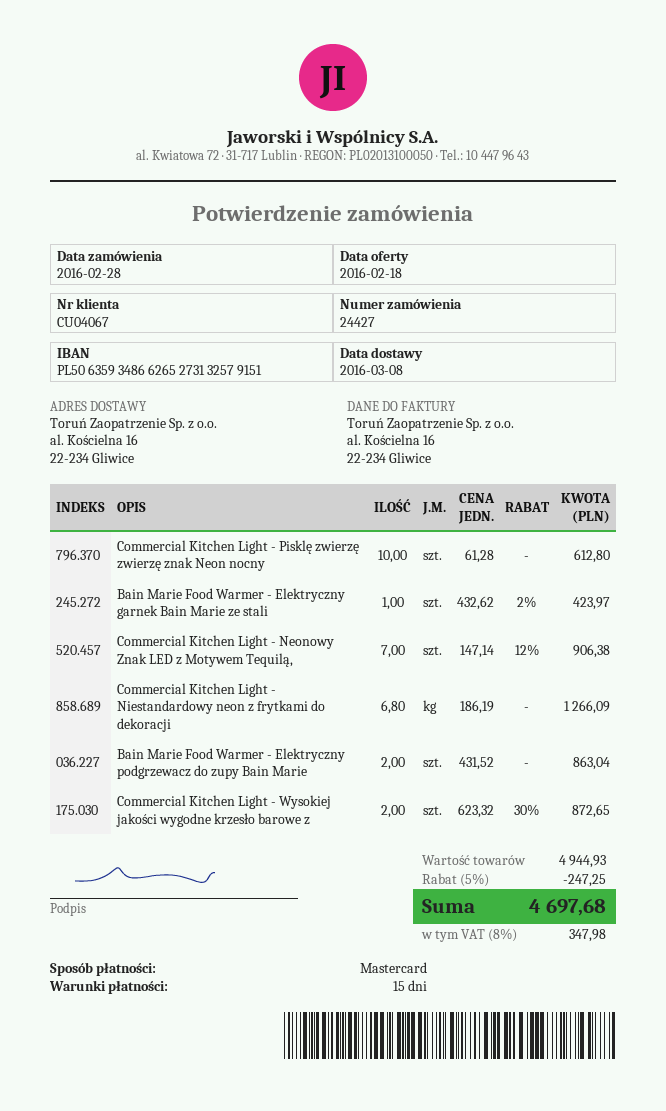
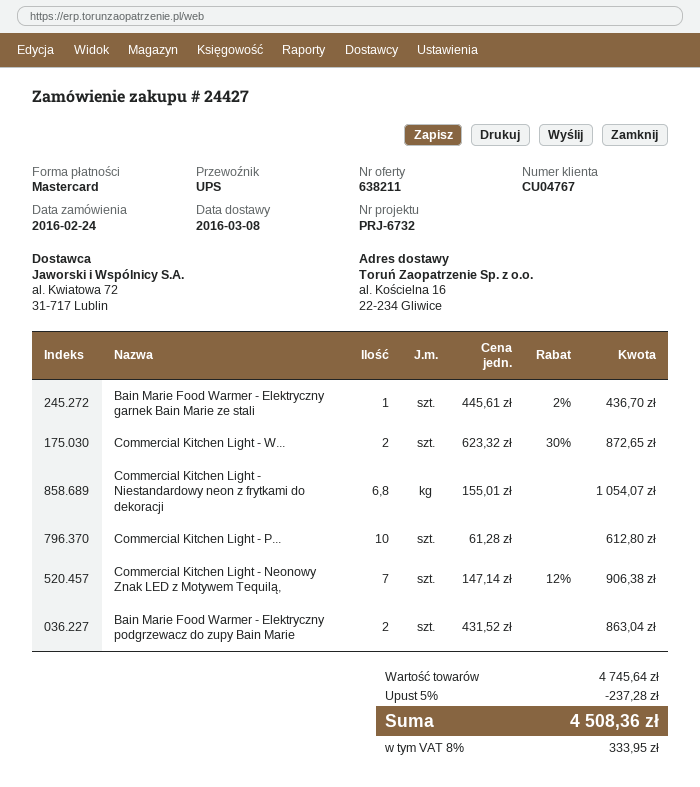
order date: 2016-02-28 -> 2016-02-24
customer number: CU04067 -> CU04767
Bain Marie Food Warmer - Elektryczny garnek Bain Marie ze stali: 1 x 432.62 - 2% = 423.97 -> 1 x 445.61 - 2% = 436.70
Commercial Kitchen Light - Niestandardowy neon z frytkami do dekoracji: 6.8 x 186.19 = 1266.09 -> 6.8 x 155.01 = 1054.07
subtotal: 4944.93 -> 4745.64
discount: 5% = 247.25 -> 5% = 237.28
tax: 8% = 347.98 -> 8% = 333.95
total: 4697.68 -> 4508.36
________________
◆ TASK GOAL ◆
Could you write out the records exactly while omitting every picture?

◆ YOUR RESPONSE ◆
order date: 2016-02-28 -> 2016-02-24
customer number: CU04067 -> CU04767
Bain Marie Food Warmer - Elektryczny garnek Bain Marie ze stali: 1 x 432.62 - 2% = 423.97 -> 1 x 445.61 - 2% = 436.70
Commercial Kitchen Light - Niestandardowy neon z frytkami do dekoracji: 6.8 x 186.19 = 1266.09 -> 6.8 x 155.01 = 1054.07
subtotal: 4944.93 -> 4745.64
discount: 5% = 247.25 -> 5% = 237.28
tax: 8% = 347.98 -> 8% = 333.95
total: 4697.68 -> 4508.36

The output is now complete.